Она незаметно для себя перестала ходить кругами и обнаружила, что идет по тропинке, ведущей к мельнице. Ее потрясло то, что она так далеко забрела, сама того не заметив. К востоку от нее вздымался холм, в то время как к западу земля опускалась к реке. А впереди, как раз у устья маленькой речушки, впадающей в реку Карабас, раскинулся огромный разросшийся дуб.
Она остановилась, и сердце ее бешено забилось, когда она увидела тот же самый сдвоенный V-образный ствол, от которого когда-то в таком горе уходила. Она подошла к нему, нервная дрожь замедлила ее шаги, затем провела ладонью по коре, вновь ощущая ее неровную поверхность. Здесь не сохранилось следов от слез, которые, как она полагала, останутся тут навсегда, а вот из сердца ее они действительно не исчезнут никогда.
Ее руки ласково коснулась ветка, она была полна новых почек, готовых распуститься навстречу новой весне, новому возрождению. Позади дуба маленький ручеек вел к крошечной, скрытой от посторонних глаз долине, где она похоронила отца Александра.

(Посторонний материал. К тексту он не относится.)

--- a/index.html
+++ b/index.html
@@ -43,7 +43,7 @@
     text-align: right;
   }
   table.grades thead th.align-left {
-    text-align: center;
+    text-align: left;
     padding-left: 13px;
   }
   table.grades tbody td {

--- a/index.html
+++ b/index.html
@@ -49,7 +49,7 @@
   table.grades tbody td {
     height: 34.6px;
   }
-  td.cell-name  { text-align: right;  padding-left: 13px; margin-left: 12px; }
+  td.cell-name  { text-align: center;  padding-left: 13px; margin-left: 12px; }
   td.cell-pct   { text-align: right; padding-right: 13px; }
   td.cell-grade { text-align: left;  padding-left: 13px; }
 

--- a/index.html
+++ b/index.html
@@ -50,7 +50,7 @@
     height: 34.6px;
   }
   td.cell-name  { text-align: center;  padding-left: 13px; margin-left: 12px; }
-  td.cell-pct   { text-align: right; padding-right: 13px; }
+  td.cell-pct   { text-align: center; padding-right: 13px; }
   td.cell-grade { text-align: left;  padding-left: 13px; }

Для этого доброго старика никогда не наступит возрождения.
Она собрала букетик луговых цветов журавельника, его изумительные синие цветы если не утешали встревоженную душу, то хотя бы радовали взгляд; затем направилась по звериной тропе через колючий кустарник, который рос по берегам ручья, протекавшего в глубокой низине.
Стук лошадиных копыт, ударявших по камню на дороге позади у нее за спиной, остановил ее.
– Нам пора в путь, любимая, – раздался голос Александра. Все внутри у нее застыло, но она заставила себя повернуться и посмотреть на него. Он стоял у дуба, держа под уздцы обоих коней.
Приближающаяся заря окрасила темное небо в молочно-белый цвет. Но он так рельефно вырисовывался на окружающем фоне, словно был освещен ярким солнцем. Не имеет значения, что произойдет потом, но вот таким она хотела запомнить его навсегда, призналась она себе, запомнить на всю жизнь полковника Александра фон Леве… всегда солдата, хотя его глаза сейчас выражали безграничную любовь к ней.